Hello everyone and welcome back. We will be discussing the calf muscle, how to build the calf muscle (gastrocnemius and soleus muscles). One of the most neglected muscles in the human body. How often do you hear anyone say: let’s work on the calf muscle. Probably like never! Just like the neck muscles, forearm muscles, and the abdominal muscles. Calf muscles play a major role in overall leg appearance and use. We will go over the anatomy of the calf muscles, it’s used, and role. We will also go over, injuries and treatments. Review exercises that specifically target the calf muscle, especially stubborn calf muscle. Finally, how I developed my calf muscles.
Anatomy of the Calf Muscle
The calf muscle, on the back of the lower leg, is comprised of two muscles. The gastrocnemius is the larger calf muscle, that forms the bulge visible underneath the skin. The gastrocnemius has two muscle heads, which together give the appearance of the diamond shape.
The soleus is a smaller, flat muscle that lies underneath the gastrocnemius muscle.
The gastrocnemius and soleus muscles diminish and merge at the bottom of the calf muscle. A strong connective tissue below the calf muscle assimilates with the Achilles tendon. The Achilles tendon inserts into the heel bone (calcaneus).
The Role of the Calf Muscles
The Calf muscles play a major role in our every day living. Basically, without them, we would not be able to walk properly whatsoever. They assist us in walking, running, or jumping, the calf muscle pulls the heel up to allow forward movement, thus allowing us to move our foot up or down. They also look sick, meaning awesome, when developed. Wear shorts etc, walk on the beach with diamond shape calves and heads will most certainly turn, along with the compliments and questions.
Calf Injuries and Treatment
Injuries of the calf muscles
Calf muscle strain – Stretching the calf muscle past its normal length results in tearing of some calf muscle fibers. Calf muscle strains can vary from mild (slight pain) to severe (complete tear of the calf muscle).
Pulled calf muscle – A calf muscle strain is commonly called a pulled calf muscle. “Pulling” the muscle refers to stretching the calf muscle beyond its limit.
Torn Calf muscle (tear) – All calf muscle strains result in tearing of some muscle fibers. More serious injuries may result in a partial or complete tear of the calf muscle.
Calf muscle rupture – the Complete tear of the calf muscle, resulting in severe pain and inability to walk. The calf muscle may collapse into a lump or ball shape, seen and felt through the skin.
Calf muscle myositis – Inflammation of the calf muscle. Infections or autoimmune conditions (caused when the immune system mistakenly attacks the body’s own tissues) are usually responsible, although calf muscle myositis is rare.

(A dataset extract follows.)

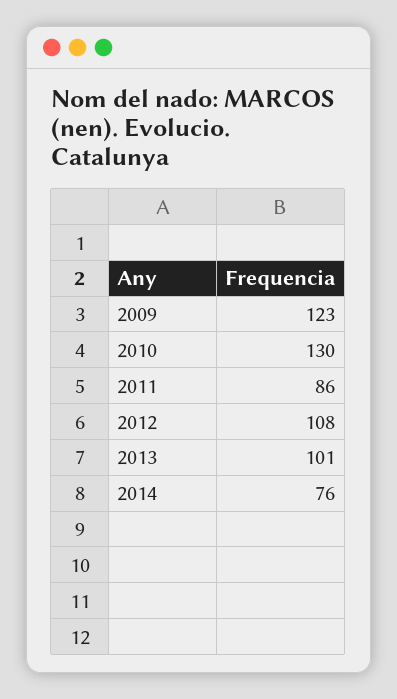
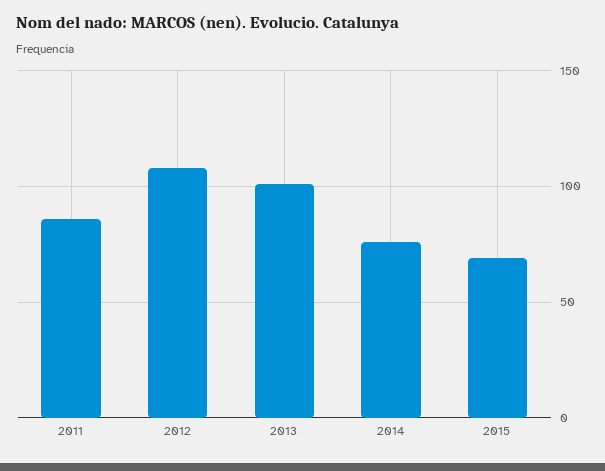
2009: 123 -> none
2010: 130 -> none
2015: none -> 70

Rhabdomyolysis – Calf muscle breakdown due to long-term pressure, drug side effects, or a severe medical condition. Rhabdomyolysis usually affects multiple muscles throughout the body.
Calf muscle cancer – Cancer of the calf muscle is uncommon. The tumor may start in the calf muscle (called sarcoma) o
Minimum treatment – for strains, soreness etc. Rest, elevating your leg on a pillow or an object. Place ice on the affected area, or compression ( wrapping gauge bandage around the area). Corticosteroids – Prednisone and similar cortisone-like medicines suppress the immune system and can treat some forms of myositis affecting the calf muscle. Antibiotics – Medicines that kill bacteria can help treat some forms of myositis affecting the calf muscle. Radiation therapy – High-energy radiation directed at cancer cells may be part of the treatment for sarcoma or other cancer affecting the calf muscle.
Physical therapy – For some cases of calf muscle weakness or injury, an exercise program designed and supervised by a physical therapist can help restore strength and function of the calf muscle Chemotherapy – Medicines that kill cancer cells may be given to help treat sarcoma or other cancer affecting the calf muscle. Calf muscle surgery – Surgery may be required for a total tear of the calf muscle, or to remove a calf muscle sarcoma.
The Best Calf exercises, How I did it
There are many exercises for calf muscles that you can do, to achieve the desired results that you seek. Many individuals have always found that calves are difficult to developed. So they tend to work on them less out of frustration, which is the wrong way to go. Here is a list of Calf exercises with machine, and without. That can be done at home(no calf equipment necessary) or anywhere else, that I have used to help me developed my calf muscles.
1. Standing calf raise (toes pointed inward, target the outer head)
2. Standing Calf Raise (Toes pointed outward, target the inner head)
3. Standing Calf Raise (Normal stance, target center of calf muscle), (double leg calf raise or single leg calf raises)
4. Donkey Calf Raise (bent over in L-Shape, have people sit on your back or use bands)
5. Seated Calf Raise Machines
6. Leg Press Machine Toe Raise
7. Standing reverse Calf Raise (heel planted in ground, lift front part of foot off ground)
8. Jump Rope
8. Standing Dumbbell Calf Raise (Single leg or both)
9. Standing Barbell Calf raises
10. Seated Dumbbell Calf Raise
11. Seated Barbell Calf Raise
12. Smith Machine Calf raises and Reverse Calf Raise (great calf exercise machine to use)
13. Standing Calf Raise Machine
14. Calf Raise using steps
How I Did It
I developed my calf muscles over time. Calf muscles had always been difficult to build them. However, trying different exercises and experimenting with different workout routines, I was finally able to achieve the desired result that I longed for. Basically, anywhere I went, literally anywhere, I would perform calf raises using only my body weight. On average 2-3 times daily using my body weight. I still do it. When using weights etc, different story. Three times a week, I would perform at least 3 different exercises from the list. Rep ranges were 6-8 for strength, 8-12 for mass, and 12-15 for definition. I did drop sets, super sets, giant sets, rest pause, isolation sets and so on. Every three(3) months, I changed the workout routine in order to shock the body to grow. If you repeat the same routine over and over again. The body becomes adjusted, knows what to expect and will not respond. So make sure not to make the mistake many people do. Also, lets not forget, good nutrition and make sure to consume protein to aid in muscle repair and growth.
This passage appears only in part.